Task details: Scan the data below for the string "width". Show every line where it turns up.
(Extracted entries)
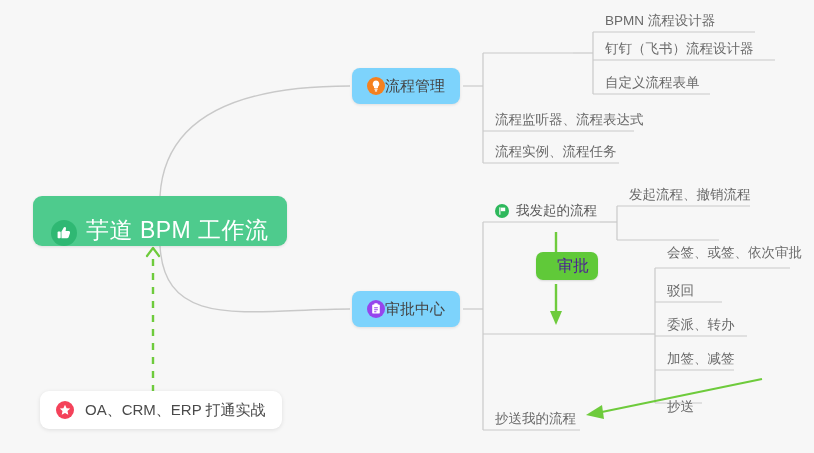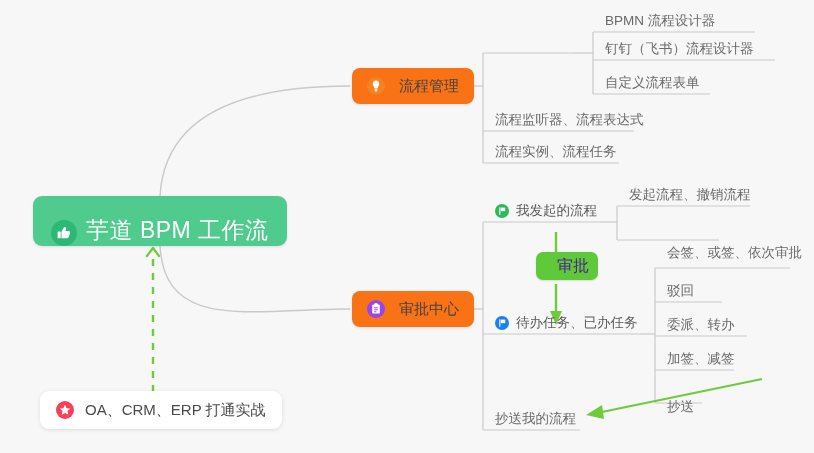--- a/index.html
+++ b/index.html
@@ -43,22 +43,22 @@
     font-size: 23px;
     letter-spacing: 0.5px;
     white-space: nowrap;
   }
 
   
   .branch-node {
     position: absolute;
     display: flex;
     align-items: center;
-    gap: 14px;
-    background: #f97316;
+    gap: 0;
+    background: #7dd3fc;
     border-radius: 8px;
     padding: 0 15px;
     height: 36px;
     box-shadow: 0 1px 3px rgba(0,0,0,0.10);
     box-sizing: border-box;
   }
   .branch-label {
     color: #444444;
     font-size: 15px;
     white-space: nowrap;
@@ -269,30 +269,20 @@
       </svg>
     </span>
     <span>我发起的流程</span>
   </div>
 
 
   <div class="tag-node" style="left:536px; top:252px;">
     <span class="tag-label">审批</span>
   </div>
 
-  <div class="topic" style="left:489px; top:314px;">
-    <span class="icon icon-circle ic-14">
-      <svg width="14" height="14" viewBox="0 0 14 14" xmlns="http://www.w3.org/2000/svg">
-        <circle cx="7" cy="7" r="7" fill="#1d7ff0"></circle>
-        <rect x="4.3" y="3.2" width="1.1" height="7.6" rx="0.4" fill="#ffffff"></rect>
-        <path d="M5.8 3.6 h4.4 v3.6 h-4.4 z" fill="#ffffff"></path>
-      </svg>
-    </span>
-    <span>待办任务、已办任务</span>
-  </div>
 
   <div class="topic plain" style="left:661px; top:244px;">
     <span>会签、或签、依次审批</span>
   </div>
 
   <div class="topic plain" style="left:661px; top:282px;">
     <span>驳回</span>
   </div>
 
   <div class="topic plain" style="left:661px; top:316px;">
(End Extracted entries)
Written answer:
-      <svg width="14" height="14" viewBox="0 0 14 14" xmlns="http://www.w3.org/2000/svg">
-        <rect x="4.3" y="3.2" width="1.1" height="7.6" rx="0.4" fill="#ffffff"></rect>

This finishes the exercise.